Ponto prévio: tenho com a banda
desenhada de Miguelanxo Prado uma relação de amor. Há qualquer coisa no seu
desenho, e no uso que faz da cor, que nos transporta para um lugar de conforto.
As personagens, mesmo quando são de moralidade questionável, têm qualquer coisa
de profundamente humano na forma como o autor as desenha. À falta de melhor expressão,
a banda desenhada de Miguelanxo Prado parece sempre vir de um lugar bom (mesmo
quando é irónica, sarcástica ou mais "negra").

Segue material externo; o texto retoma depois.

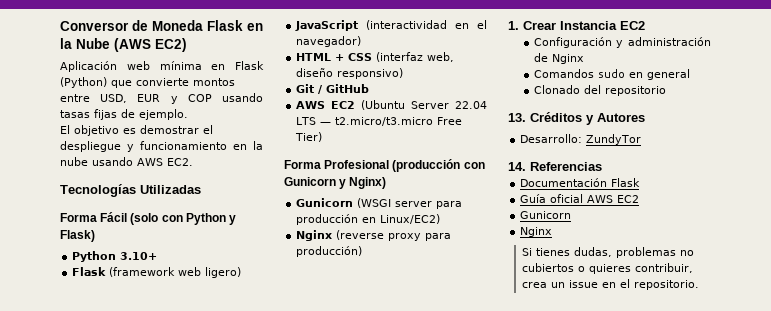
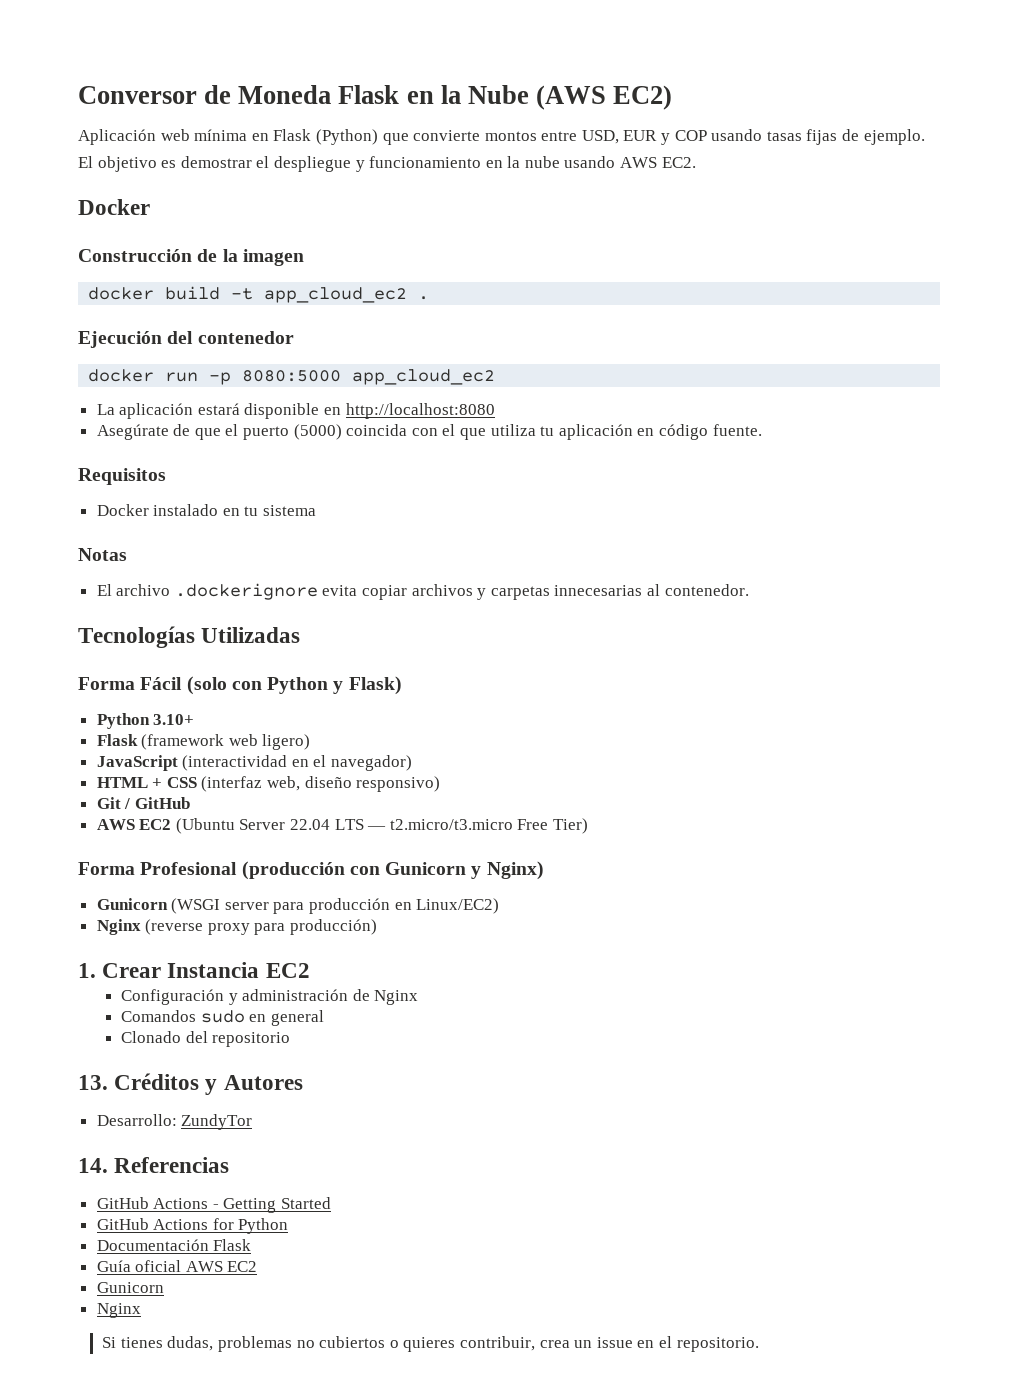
  El objetivo es demostrar el despliegue y funcionamiento en la nube usando AWS EC2.
+ Docker
+ Construcción de la imagen
+ docker build -t app_cloud_ec2 .
+ Ejecución del contenedor
+ docker run -p 8080:5000 app_cloud_ec2
+ La aplicación estará disponible en http://localhost:8080
+ Asegúrate de que el puerto (5000) coincida con el que utiliza tu aplicación en código fuente.
+ Requisitos
+ Docker instalado en tu sistema
+ Notas
+ El archivo .dockerignore evita copiar archivos y carpetas innecesarias al contenedor.
+ GitHub Actions - Getting Started
+ GitHub Actions for Python

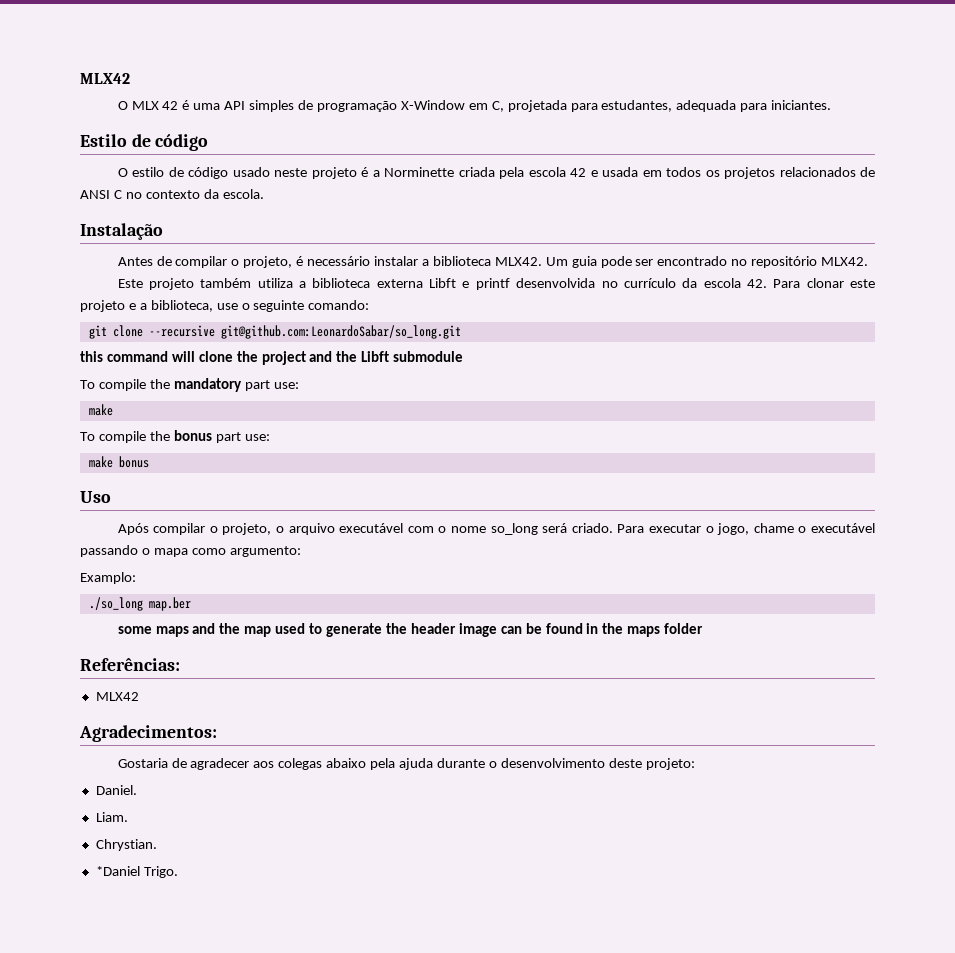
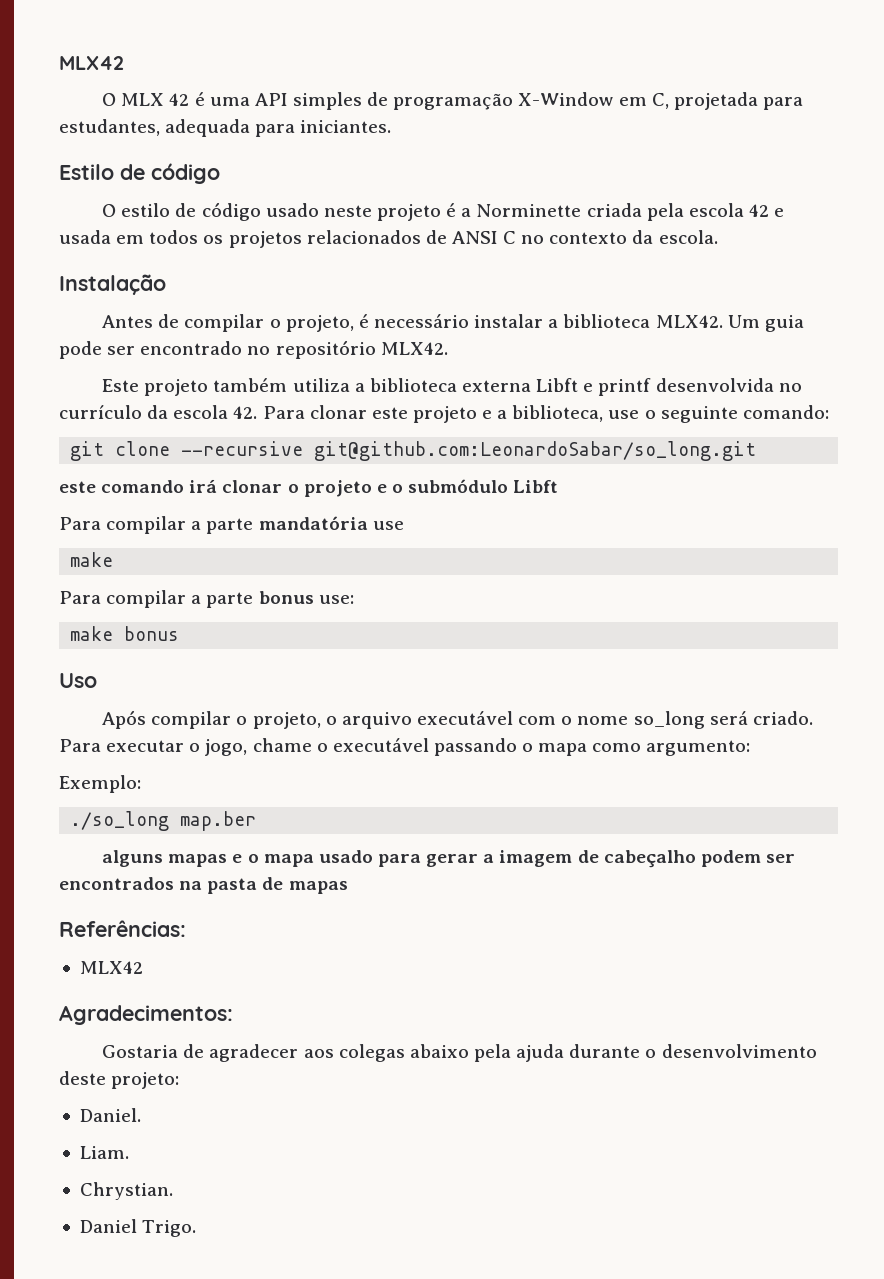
- this command will clone the project and the Libft submodule
- To compile the mandatory part use:
+ este comando irá clonar o projeto e o submódulo Libft
+ Para compilar a parte mandatória use
  make
- To compile the bonus part use:
+ Para compilar a parte bonus use:
- Examplo:
+ Exemplo:
- some maps and the map used to generate the header image can be found in the maps folder
+ alguns mapas e o mapa usado para gerar a imagem de cabeçalho podem ser encontrados na pasta de mapas
- *Daniel Trigo.
+ Daniel Trigo.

Foi por isso com especial prazer
que recebi o anúncio da Ala dos Livros que a nova obra de Miguelanxo Prado
teria lançamento mundial em Português. Durante 3 semanas, quase diariamente fui
perguntando na Livraria Ler (com a sua boa e compacta secção de BD) se
já estava disponível, até que acabei por não resistir mais e dirigi-me à FNAC para
adquirir o livro. Lido de imediato, estes dias de quarentena mereceram uma
releitura bem mais cedo do que o normal. E mês e meio depois voltei às páginas
deste Prado.
Em O Pacto da Letargia a (falta de) harmonia que a raça humana tem com o planeta que habita (com Gaia na expressão utilizada no livro), serve de mote a uma aventura
com magia, misticismo, algum mistério e um confronto clássico entre o bem e o
mal - na forma de criaturas místicas despertas antes do tempo devido, para
julgar a humanidade pelo que tem feito. Sendo que o mal não está
necessariamente errado nos fins que procura, ainda que o esteja nos meios para o
alcançar…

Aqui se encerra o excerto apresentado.